▸ **EXERCISE DIRECTIONS**
For every entry, reproduce the wording exactly and omit any image it holds.

▸ **WORKING DATA**
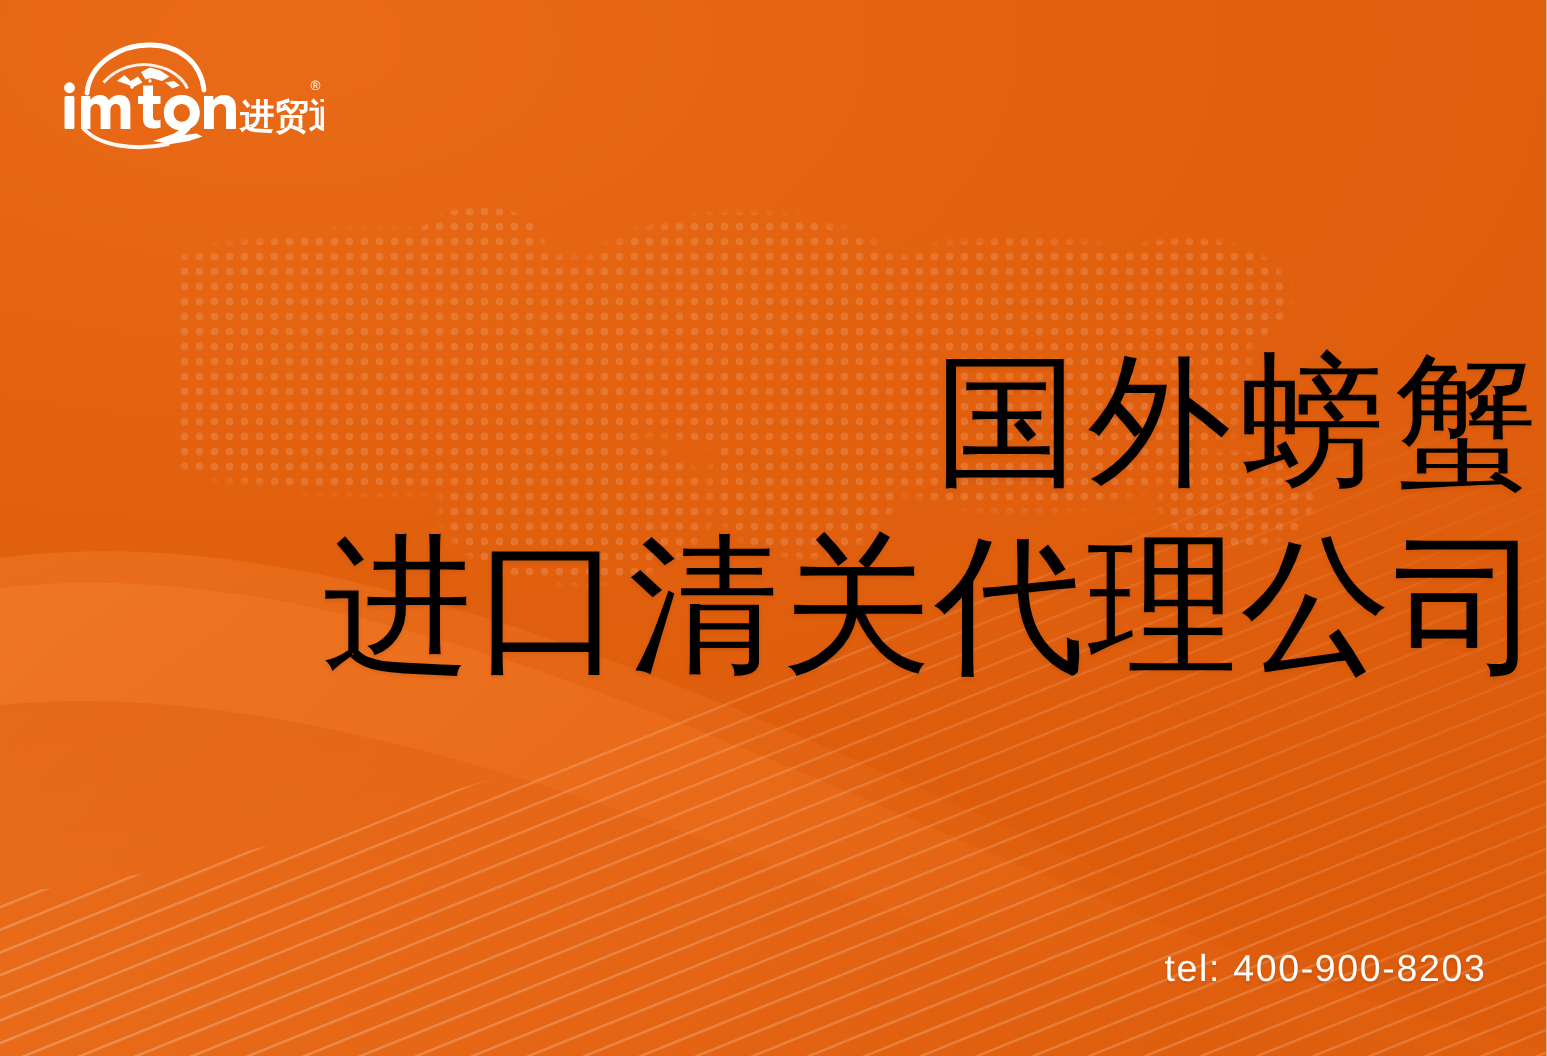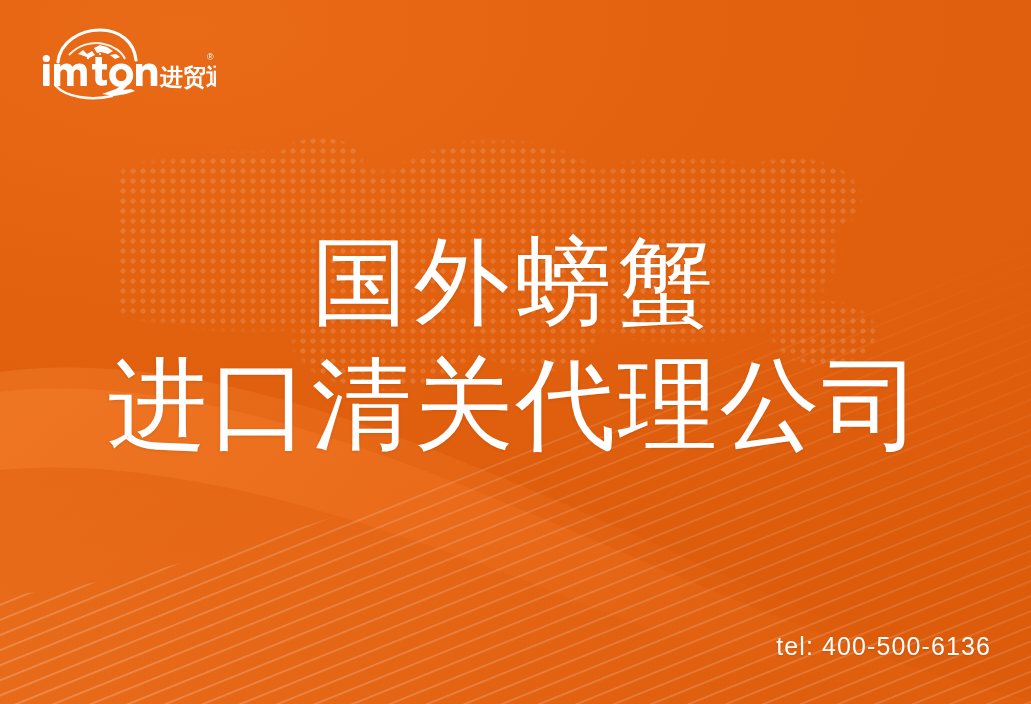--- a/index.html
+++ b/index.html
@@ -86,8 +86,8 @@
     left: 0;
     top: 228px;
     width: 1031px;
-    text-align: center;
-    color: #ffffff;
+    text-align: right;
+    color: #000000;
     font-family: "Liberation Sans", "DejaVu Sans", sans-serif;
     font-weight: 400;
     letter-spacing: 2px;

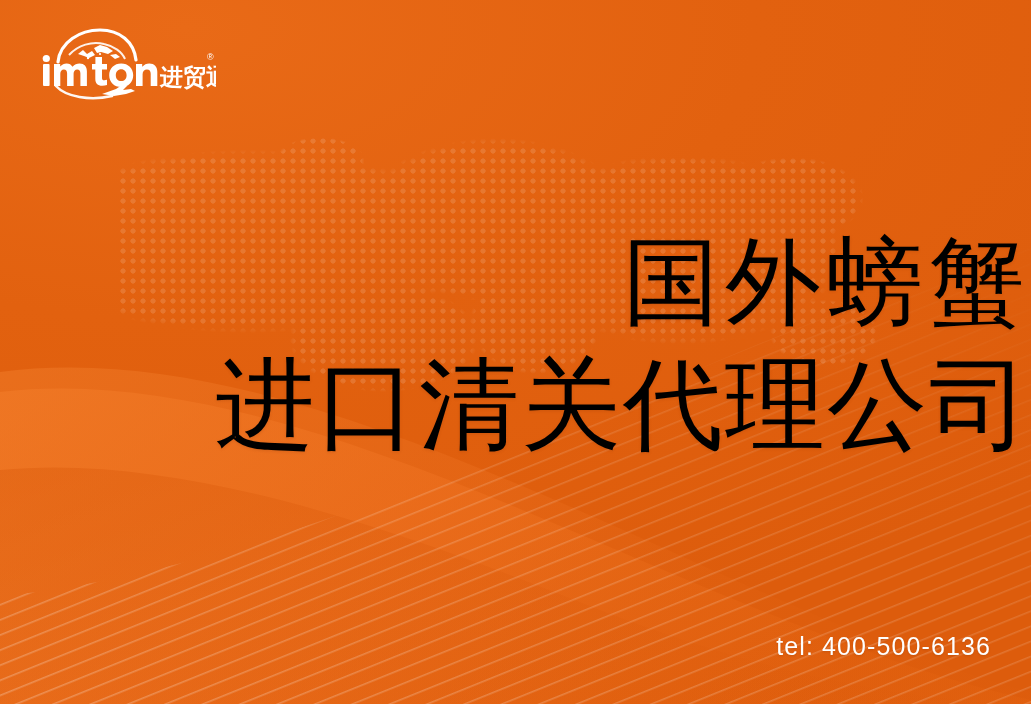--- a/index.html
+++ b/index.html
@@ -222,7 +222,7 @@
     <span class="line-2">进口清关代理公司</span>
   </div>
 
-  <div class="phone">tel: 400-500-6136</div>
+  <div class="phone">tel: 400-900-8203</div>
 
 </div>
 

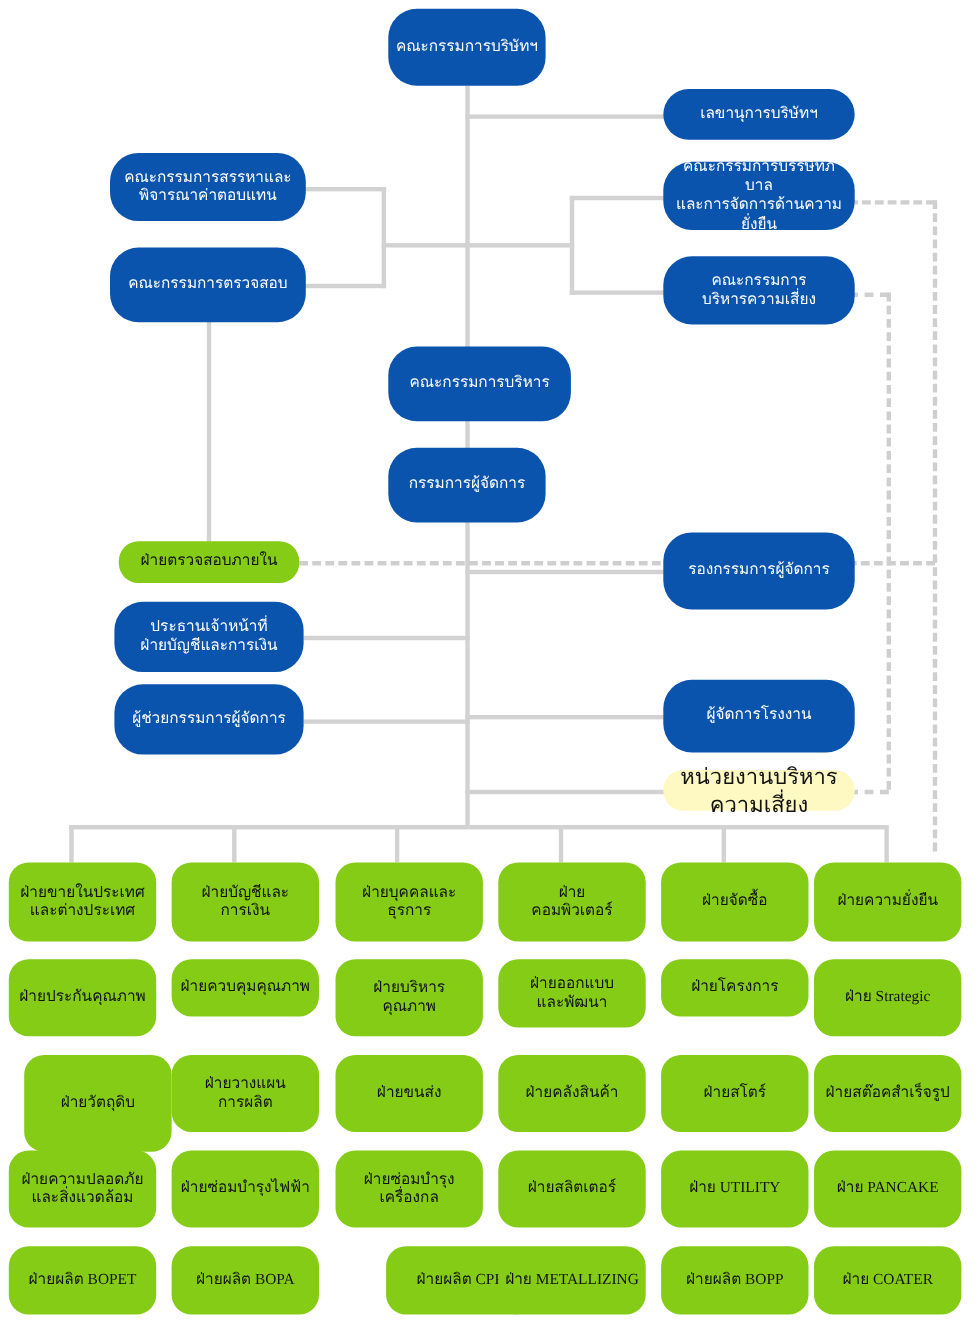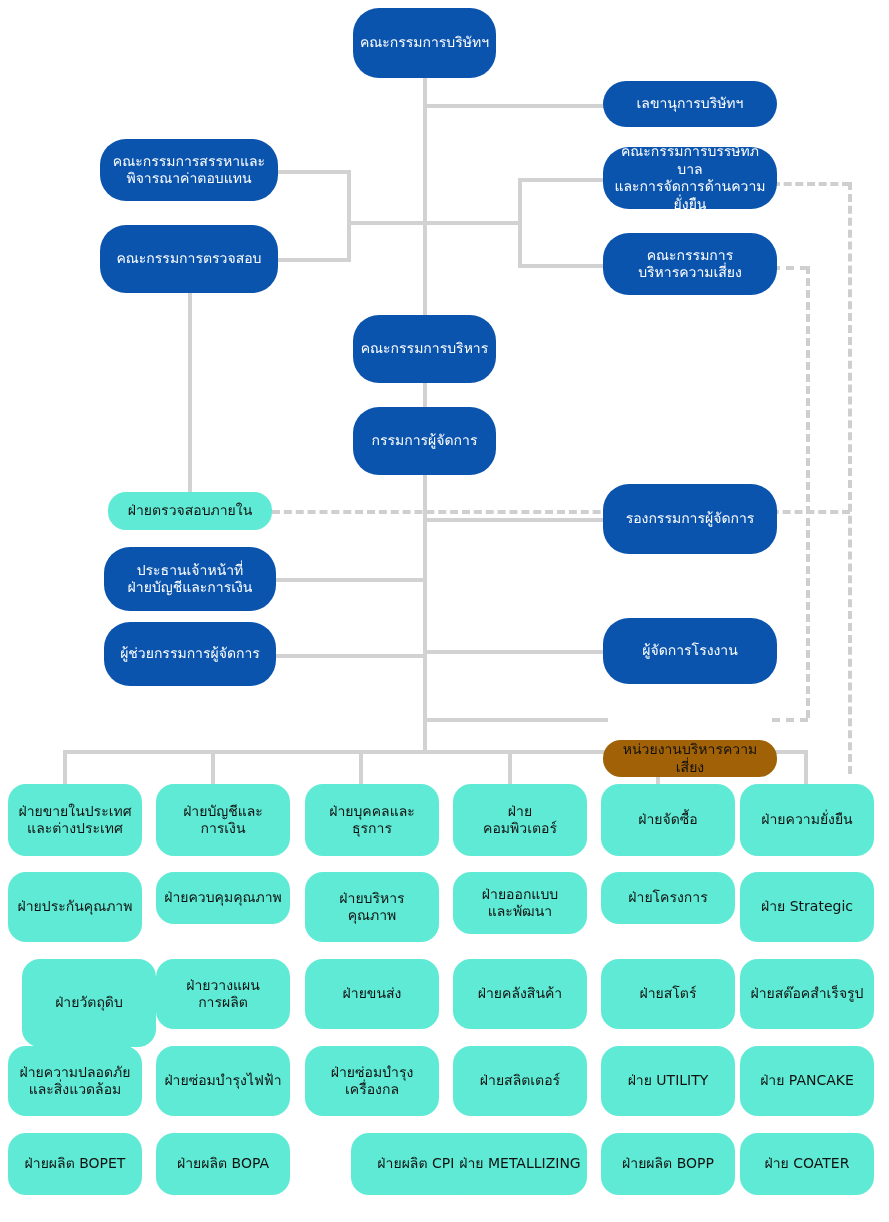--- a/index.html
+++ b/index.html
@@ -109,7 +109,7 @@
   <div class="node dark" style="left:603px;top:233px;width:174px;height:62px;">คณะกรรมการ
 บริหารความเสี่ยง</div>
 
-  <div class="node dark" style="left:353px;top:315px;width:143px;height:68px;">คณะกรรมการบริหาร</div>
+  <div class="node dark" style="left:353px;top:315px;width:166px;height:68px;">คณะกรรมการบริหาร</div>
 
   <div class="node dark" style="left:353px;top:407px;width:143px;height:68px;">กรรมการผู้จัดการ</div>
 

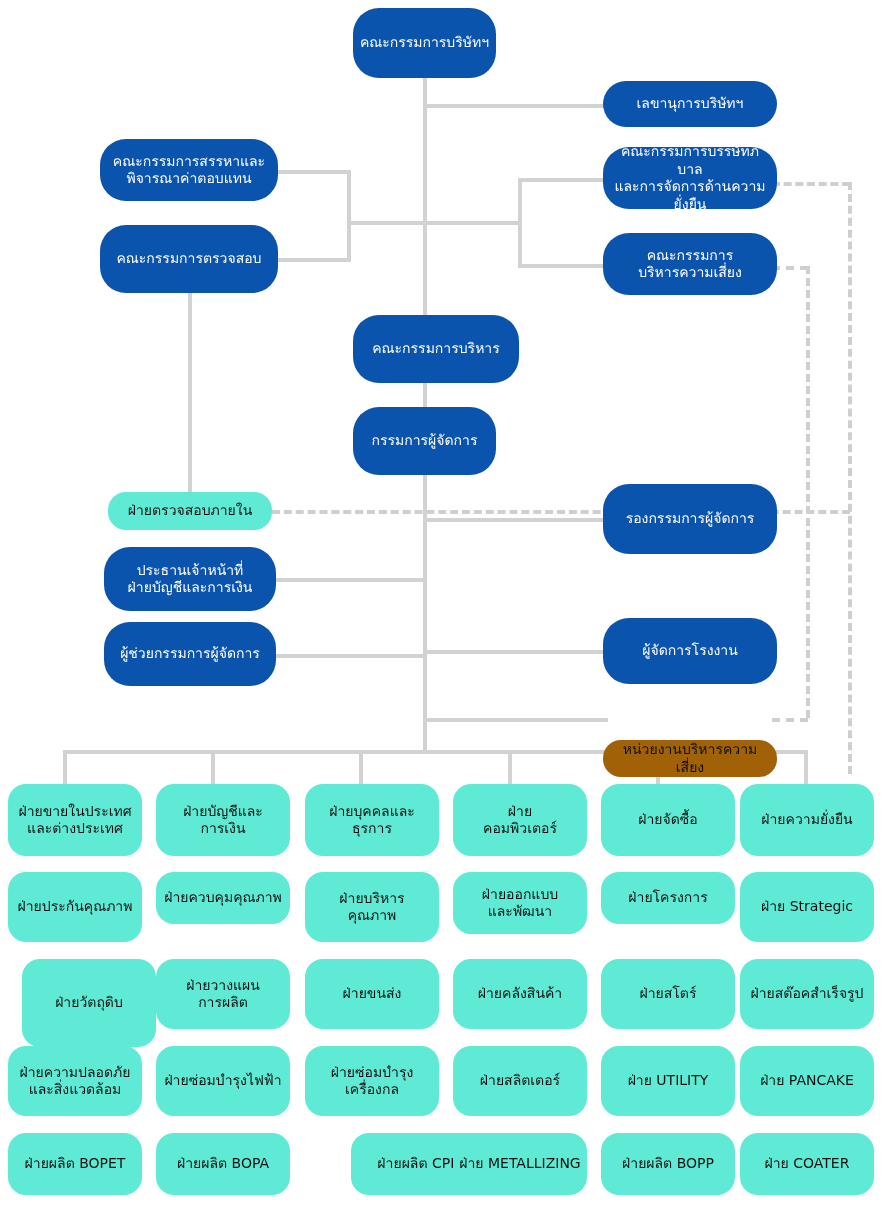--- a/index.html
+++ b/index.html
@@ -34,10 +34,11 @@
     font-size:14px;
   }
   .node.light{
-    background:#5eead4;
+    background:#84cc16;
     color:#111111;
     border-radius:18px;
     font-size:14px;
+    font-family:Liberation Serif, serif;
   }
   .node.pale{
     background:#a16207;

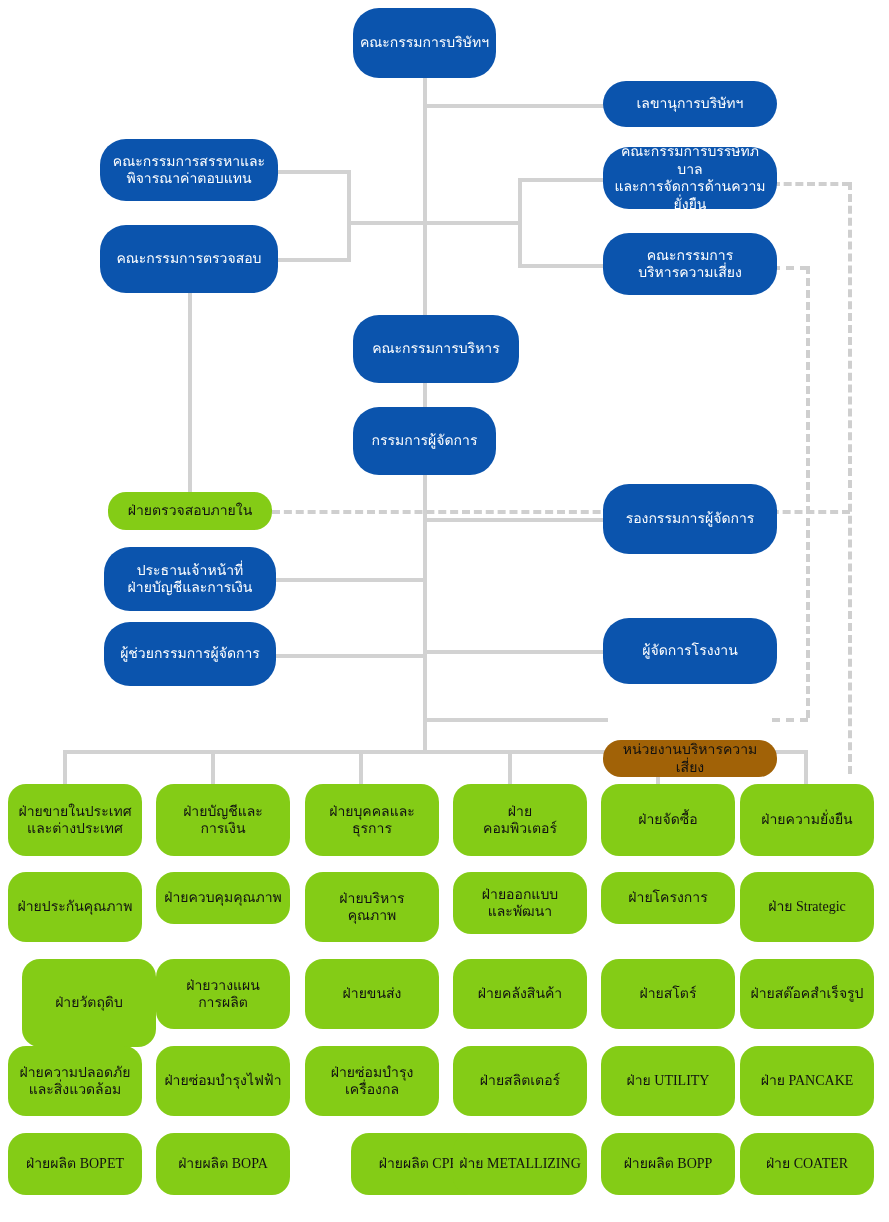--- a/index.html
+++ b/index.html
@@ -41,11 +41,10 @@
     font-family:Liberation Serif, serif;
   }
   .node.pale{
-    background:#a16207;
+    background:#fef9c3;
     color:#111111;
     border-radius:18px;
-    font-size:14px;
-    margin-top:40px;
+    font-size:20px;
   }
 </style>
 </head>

▸ **ANSWER TO THE EXERCISE**
--- a/index.html
+++ b/index.html
@@ -86,8 +86,8 @@
     left: 0;
     top: 228px;
     width: 1031px;
-    text-align: center;
-    color: #ffffff;
+    text-align: right;
+    color: #000000;
     font-family: "Liberation Sans", "DejaVu Sans", sans-serif;
     font-weight: 400;
     letter-spacing: 2px;

--- a/index.html
+++ b/index.html
@@ -222,7 +222,7 @@
     <span class="line-2">进口清关代理公司</span>
   </div>
 
-  <div class="phone">tel: 400-500-6136</div>
+  <div class="phone">tel: 400-900-8203</div>
 
 </div>
 

--- a/index.html
+++ b/index.html
@@ -109,7 +109,7 @@
   <div class="node dark" style="left:603px;top:233px;width:174px;height:62px;">คณะกรรมการ
 บริหารความเสี่ยง</div>
 
-  <div class="node dark" style="left:353px;top:315px;width:143px;height:68px;">คณะกรรมการบริหาร</div>
+  <div class="node dark" style="left:353px;top:315px;width:166px;height:68px;">คณะกรรมการบริหาร</div>
 
   <div class="node dark" style="left:353px;top:407px;width:143px;height:68px;">กรรมการผู้จัดการ</div>
 

--- a/index.html
+++ b/index.html
@@ -34,10 +34,11 @@
     font-size:14px;
   }
   .node.light{
-    background:#5eead4;
+    background:#84cc16;
     color:#111111;
     border-radius:18px;
     font-size:14px;
+    font-family:Liberation Serif, serif;
   }
   .node.pale{
     background:#a16207;

--- a/index.html
+++ b/index.html
@@ -41,11 +41,10 @@
     font-family:Liberation Serif, serif;
   }
   .node.pale{
-    background:#a16207;
+    background:#fef9c3;
     color:#111111;
     border-radius:18px;
-    font-size:14px;
-    margin-top:40px;
+    font-size:20px;
   }
 </style>
 </head>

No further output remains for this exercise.